═══ EXERCISE INPUTS

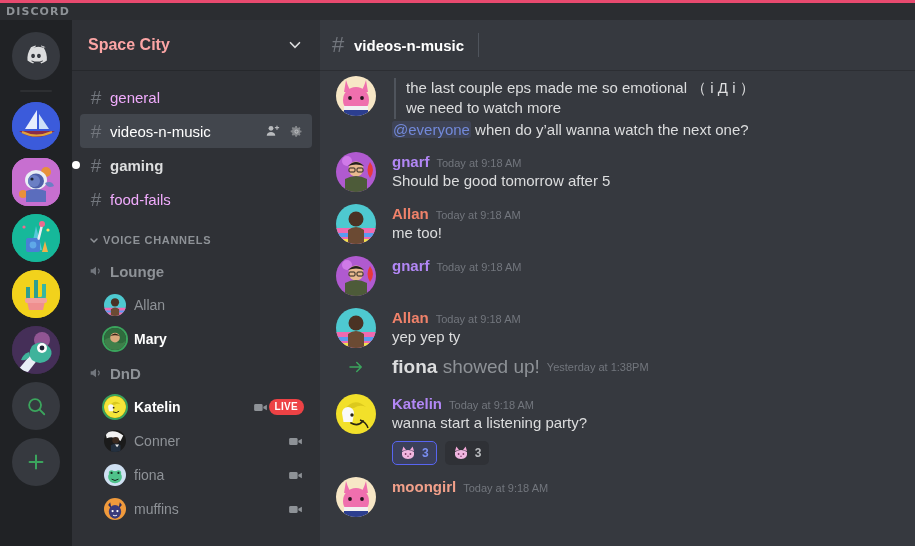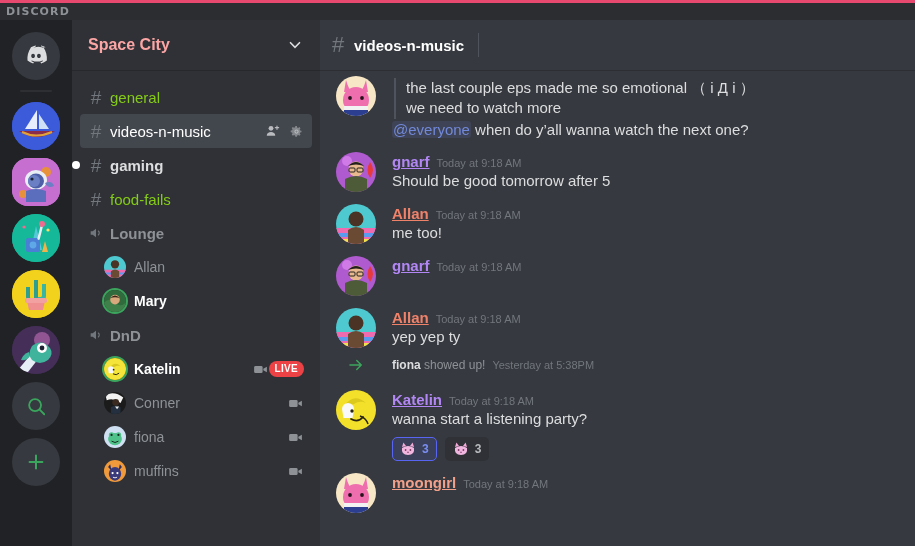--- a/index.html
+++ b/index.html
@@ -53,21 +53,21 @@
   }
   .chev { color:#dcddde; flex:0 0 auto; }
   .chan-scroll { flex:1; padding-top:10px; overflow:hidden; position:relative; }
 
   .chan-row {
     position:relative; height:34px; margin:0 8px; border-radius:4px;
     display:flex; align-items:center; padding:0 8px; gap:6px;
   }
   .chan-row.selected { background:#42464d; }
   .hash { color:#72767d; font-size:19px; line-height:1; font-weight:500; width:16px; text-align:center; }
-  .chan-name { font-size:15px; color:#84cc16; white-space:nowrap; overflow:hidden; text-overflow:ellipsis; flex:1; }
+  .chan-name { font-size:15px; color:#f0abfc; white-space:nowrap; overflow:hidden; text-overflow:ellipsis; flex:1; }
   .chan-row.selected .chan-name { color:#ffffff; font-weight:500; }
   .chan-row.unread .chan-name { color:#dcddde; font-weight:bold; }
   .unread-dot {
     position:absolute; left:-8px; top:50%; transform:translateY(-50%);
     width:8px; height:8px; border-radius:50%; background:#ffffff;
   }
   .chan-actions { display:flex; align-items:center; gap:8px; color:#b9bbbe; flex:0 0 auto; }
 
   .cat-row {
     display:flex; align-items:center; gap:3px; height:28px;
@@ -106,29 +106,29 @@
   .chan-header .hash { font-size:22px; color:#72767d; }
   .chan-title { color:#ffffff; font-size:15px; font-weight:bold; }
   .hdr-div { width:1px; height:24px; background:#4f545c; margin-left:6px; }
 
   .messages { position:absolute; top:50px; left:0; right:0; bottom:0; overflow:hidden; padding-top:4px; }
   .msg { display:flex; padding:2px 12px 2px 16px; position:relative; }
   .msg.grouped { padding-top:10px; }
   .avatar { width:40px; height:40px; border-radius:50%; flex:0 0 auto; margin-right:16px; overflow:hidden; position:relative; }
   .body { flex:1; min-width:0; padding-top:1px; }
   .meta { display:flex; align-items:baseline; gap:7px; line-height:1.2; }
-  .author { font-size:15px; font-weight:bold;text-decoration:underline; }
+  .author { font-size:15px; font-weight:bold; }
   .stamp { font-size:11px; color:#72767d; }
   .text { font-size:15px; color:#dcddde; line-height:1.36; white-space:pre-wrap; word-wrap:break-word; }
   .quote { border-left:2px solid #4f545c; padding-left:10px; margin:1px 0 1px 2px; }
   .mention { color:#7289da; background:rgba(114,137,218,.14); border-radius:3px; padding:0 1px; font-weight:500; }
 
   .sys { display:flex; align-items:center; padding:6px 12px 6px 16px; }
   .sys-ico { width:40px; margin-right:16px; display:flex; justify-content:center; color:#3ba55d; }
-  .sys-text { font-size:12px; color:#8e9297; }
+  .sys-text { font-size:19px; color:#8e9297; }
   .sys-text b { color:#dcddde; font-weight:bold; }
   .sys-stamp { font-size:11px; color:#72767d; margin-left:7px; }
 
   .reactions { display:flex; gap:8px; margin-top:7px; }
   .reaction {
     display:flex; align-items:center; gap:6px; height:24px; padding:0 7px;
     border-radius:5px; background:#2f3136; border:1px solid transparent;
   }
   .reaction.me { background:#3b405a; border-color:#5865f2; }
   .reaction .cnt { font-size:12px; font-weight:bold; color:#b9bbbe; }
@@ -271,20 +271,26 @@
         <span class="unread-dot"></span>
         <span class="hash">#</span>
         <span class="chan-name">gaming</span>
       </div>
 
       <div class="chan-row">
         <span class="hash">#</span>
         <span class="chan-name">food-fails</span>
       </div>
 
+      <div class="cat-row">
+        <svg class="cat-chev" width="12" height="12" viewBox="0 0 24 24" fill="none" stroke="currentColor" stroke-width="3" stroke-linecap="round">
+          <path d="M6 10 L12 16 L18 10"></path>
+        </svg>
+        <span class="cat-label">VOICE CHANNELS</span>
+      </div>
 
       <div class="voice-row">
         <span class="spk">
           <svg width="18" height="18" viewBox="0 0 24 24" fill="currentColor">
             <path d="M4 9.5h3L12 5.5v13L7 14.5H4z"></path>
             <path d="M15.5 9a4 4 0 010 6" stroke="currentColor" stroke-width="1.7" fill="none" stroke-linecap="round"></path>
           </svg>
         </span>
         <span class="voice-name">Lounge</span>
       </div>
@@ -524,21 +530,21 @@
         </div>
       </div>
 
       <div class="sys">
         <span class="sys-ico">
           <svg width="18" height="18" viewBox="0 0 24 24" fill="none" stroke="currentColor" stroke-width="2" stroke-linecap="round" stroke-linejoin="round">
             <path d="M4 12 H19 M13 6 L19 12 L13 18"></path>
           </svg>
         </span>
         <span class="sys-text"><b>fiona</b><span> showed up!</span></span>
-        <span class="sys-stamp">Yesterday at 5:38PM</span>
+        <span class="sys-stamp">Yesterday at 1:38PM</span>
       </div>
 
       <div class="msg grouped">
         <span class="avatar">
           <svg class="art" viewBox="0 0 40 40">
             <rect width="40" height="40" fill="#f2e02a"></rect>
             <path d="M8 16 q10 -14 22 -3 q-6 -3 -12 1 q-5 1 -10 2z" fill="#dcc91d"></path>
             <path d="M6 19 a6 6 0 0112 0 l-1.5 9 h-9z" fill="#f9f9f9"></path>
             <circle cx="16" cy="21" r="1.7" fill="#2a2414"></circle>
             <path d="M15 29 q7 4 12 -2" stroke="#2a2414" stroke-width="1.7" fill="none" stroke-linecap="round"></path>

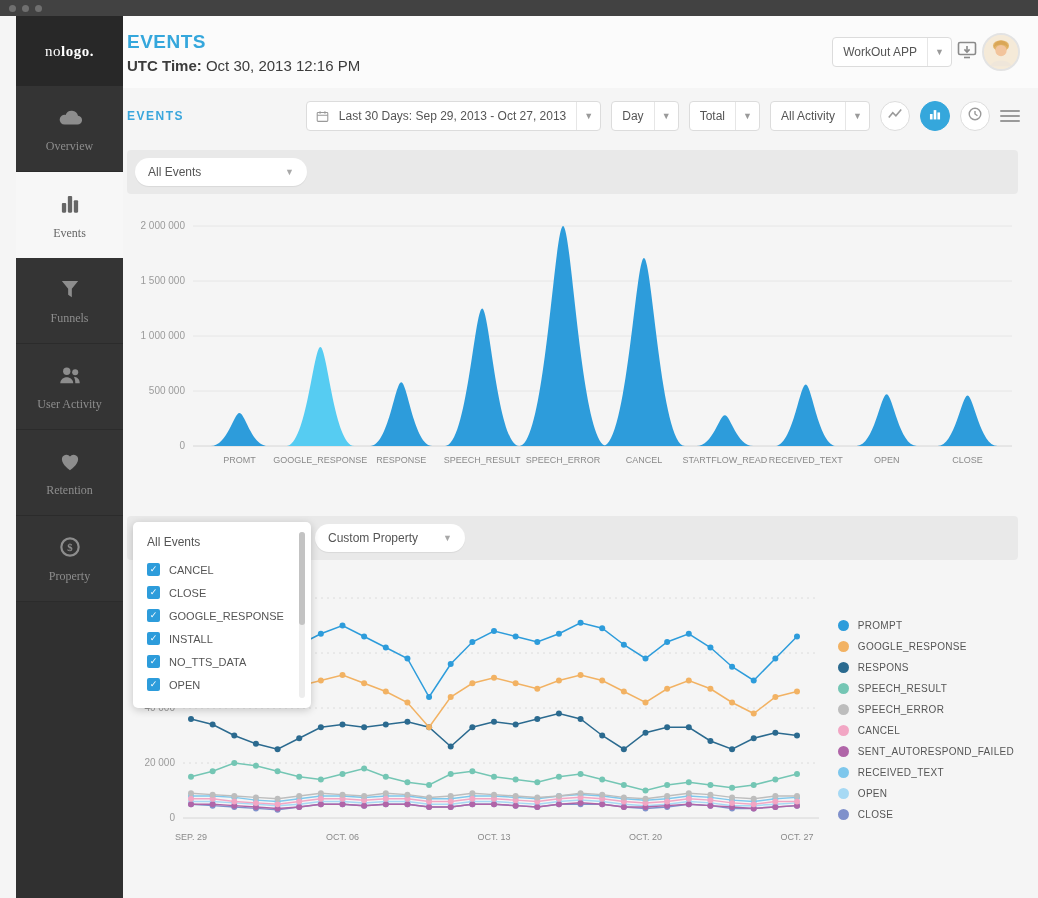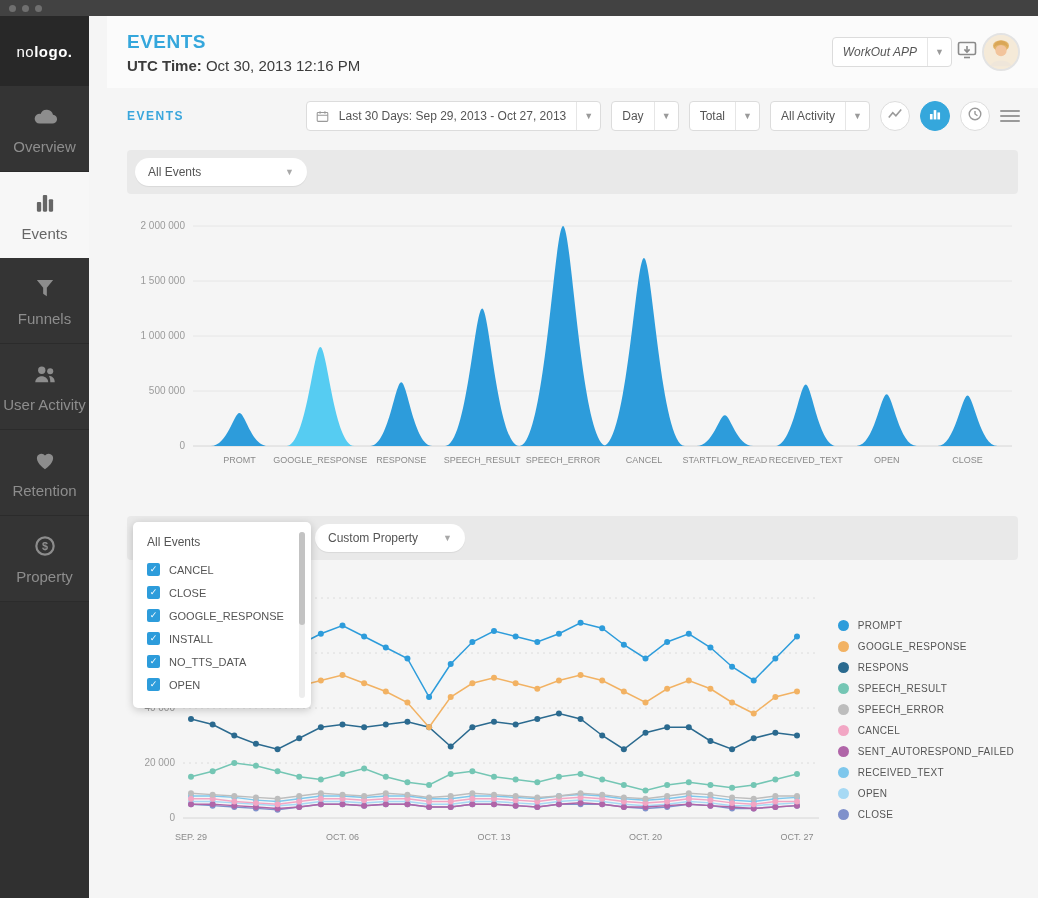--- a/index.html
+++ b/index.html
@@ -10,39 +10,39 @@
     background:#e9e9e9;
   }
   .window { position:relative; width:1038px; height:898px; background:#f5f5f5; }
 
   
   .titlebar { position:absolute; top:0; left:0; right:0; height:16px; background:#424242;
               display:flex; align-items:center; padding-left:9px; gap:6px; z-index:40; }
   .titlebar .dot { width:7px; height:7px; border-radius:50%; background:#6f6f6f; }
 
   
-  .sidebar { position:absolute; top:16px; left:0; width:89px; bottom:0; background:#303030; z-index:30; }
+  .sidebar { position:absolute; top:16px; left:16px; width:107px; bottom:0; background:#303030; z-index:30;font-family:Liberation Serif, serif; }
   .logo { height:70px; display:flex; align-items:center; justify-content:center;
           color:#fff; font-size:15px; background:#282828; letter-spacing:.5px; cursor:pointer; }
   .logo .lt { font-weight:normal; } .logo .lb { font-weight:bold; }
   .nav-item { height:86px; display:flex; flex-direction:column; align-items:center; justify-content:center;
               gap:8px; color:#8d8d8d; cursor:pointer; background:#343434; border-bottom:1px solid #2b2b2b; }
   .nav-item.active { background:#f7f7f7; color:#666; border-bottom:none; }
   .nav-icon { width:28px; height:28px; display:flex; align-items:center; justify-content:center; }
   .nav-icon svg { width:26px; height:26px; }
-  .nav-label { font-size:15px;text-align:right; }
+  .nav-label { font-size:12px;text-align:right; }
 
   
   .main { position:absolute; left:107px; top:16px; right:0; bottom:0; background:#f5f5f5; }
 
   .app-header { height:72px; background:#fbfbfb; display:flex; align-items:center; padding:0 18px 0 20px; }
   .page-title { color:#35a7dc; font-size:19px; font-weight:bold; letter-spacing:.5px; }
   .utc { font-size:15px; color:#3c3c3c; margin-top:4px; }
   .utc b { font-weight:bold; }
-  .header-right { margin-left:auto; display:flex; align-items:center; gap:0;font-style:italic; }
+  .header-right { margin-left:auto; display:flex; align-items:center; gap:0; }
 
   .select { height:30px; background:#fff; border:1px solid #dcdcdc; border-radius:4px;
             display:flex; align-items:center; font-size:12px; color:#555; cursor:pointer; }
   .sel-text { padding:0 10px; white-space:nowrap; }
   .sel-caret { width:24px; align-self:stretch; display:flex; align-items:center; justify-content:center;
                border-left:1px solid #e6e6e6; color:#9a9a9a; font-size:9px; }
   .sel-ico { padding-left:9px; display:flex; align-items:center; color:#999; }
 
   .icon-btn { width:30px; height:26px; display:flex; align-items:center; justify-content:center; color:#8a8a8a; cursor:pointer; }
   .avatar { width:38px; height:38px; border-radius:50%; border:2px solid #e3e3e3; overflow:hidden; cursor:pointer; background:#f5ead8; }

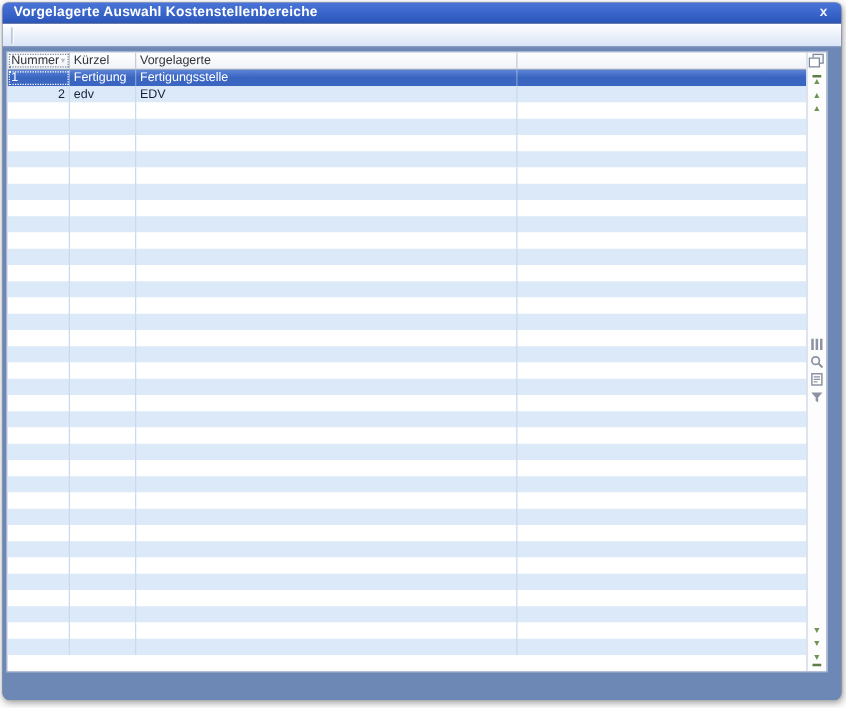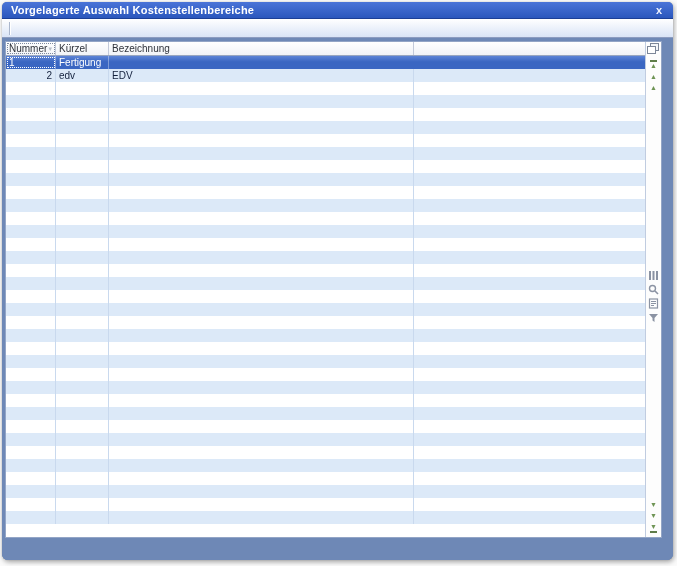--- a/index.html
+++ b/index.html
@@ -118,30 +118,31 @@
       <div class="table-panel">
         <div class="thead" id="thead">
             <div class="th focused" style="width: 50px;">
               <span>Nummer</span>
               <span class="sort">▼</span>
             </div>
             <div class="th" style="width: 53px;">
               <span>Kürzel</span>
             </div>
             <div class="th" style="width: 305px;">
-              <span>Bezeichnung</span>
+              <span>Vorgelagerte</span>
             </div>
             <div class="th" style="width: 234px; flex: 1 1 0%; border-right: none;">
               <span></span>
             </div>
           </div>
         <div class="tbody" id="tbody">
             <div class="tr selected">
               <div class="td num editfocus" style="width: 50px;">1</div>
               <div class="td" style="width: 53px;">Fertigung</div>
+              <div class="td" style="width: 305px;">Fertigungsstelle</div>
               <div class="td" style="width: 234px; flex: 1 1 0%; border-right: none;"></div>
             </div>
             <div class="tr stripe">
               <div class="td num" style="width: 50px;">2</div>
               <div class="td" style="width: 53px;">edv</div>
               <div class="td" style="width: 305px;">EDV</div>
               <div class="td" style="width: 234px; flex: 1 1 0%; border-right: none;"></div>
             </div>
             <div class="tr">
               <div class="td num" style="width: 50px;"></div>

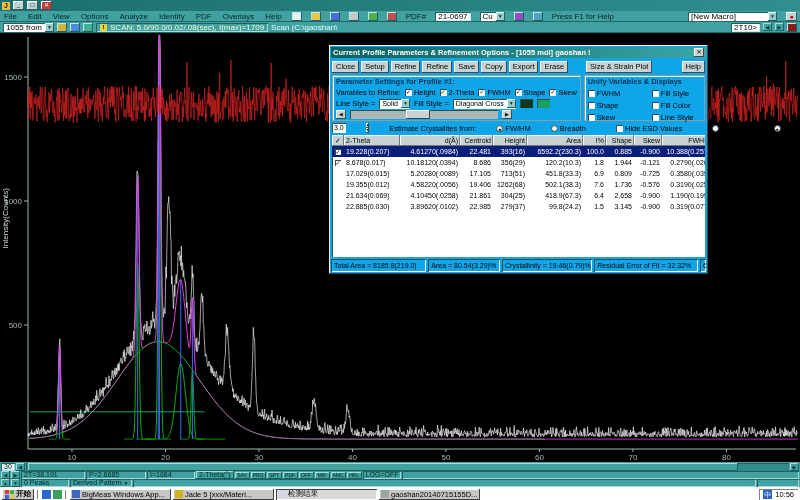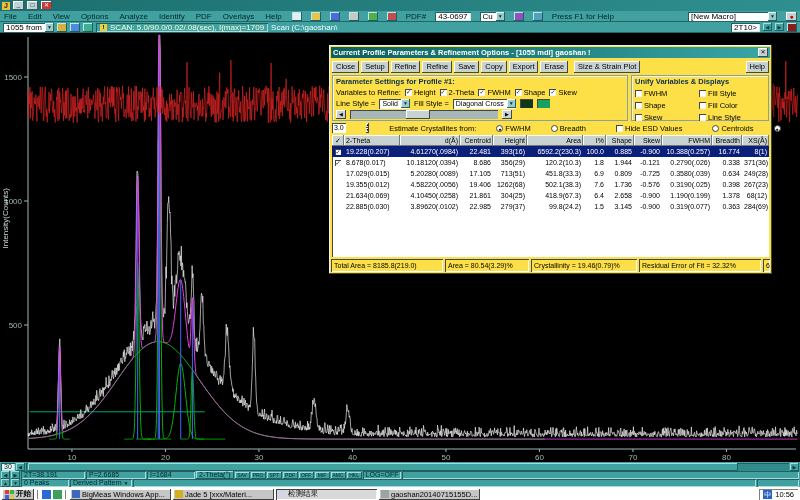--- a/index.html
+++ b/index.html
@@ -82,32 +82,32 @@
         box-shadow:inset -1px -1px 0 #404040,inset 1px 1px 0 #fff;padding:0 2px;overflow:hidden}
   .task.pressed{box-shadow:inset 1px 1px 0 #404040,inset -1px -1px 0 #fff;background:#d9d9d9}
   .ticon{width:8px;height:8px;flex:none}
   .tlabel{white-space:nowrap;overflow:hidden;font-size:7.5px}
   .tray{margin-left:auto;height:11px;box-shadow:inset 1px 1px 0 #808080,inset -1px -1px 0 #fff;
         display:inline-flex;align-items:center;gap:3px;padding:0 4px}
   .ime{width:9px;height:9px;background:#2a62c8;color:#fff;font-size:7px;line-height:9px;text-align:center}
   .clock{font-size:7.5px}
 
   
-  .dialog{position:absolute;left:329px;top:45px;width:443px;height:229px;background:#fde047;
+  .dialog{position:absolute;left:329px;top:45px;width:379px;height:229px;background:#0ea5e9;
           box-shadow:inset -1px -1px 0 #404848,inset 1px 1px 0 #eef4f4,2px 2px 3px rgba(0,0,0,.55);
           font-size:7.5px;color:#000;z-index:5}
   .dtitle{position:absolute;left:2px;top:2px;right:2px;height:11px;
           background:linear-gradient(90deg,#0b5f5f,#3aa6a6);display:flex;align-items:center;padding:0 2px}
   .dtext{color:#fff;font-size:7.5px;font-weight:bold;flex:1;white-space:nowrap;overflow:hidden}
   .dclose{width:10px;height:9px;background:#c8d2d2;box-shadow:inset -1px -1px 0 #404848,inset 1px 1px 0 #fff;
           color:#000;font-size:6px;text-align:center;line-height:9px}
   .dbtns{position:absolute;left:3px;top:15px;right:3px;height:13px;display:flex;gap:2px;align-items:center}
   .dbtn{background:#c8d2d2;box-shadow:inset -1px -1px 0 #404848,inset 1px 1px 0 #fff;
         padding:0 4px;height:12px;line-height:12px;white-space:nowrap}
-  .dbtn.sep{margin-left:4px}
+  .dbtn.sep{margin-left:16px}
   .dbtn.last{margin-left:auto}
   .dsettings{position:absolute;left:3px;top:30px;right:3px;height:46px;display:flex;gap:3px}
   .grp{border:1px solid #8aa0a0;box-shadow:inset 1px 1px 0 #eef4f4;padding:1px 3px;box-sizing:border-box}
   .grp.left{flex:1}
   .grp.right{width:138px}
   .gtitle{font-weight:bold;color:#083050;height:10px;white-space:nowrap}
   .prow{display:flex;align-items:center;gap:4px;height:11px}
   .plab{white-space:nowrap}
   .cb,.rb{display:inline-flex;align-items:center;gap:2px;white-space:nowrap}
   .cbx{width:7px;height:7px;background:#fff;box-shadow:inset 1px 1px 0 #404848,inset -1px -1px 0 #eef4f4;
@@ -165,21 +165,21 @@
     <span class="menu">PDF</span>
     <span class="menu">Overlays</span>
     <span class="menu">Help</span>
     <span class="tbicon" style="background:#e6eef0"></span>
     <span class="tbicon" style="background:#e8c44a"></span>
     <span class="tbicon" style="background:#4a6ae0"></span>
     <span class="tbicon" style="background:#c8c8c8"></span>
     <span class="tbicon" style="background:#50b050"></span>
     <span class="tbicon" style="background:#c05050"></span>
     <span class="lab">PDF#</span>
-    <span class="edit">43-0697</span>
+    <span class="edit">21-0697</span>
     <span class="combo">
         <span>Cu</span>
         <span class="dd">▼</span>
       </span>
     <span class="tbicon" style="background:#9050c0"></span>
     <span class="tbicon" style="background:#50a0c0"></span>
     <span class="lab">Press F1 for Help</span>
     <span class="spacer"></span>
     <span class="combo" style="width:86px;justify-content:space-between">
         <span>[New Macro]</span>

══════

WHAT IS NEEDED: Which lines above run from the one containing "position:absolute; left:-8px; top:50%;" to the one containing "font-size:15px; color:#dcddde; line-height:1.36;"? Give them again exactly, both ends included.

WRITTEN SOLUTION:
     position:absolute; left:-8px; top:50%; transform:translateY(-50%);
     width:8px; height:8px; border-radius:50%; background:#ffffff;
   }
   .chan-actions { display:flex; align-items:center; gap:8px; color:#b9bbbe; flex:0 0 auto; }
 
   .cat-row {
     display:flex; align-items:center; gap:3px; height:28px;
@@ -106,29 +106,29 @@
   .chan-header .hash { font-size:22px; color:#72767d; }
   .chan-title { color:#ffffff; font-size:15px; font-weight:bold; }
   .hdr-div { width:1px; height:24px; background:#4f545c; margin-left:6px; }
 
   .messages { position:absolute; top:50px; left:0; right:0; bottom:0; overflow:hidden; padding-top:4px; }
   .msg { display:flex; padding:2px 12px 2px 16px; position:relative; }
   .msg.grouped { padding-top:10px; }
   .avatar { width:40px; height:40px; border-radius:50%; flex:0 0 auto; margin-right:16px; overflow:hidden; position:relative; }
   .body { flex:1; min-width:0; padding-top:1px; }
   .meta { display:flex; align-items:baseline; gap:7px; line-height:1.2; }
-  .author { font-size:15px; font-weight:bold;text-decoration:underline; }
+  .author { font-size:15px; font-weight:bold; }
   .stamp { font-size:11px; color:#72767d; }
   .text { font-size:15px; color:#dcddde; line-height:1.36; white-space:pre-wrap; word-wrap:break-word; }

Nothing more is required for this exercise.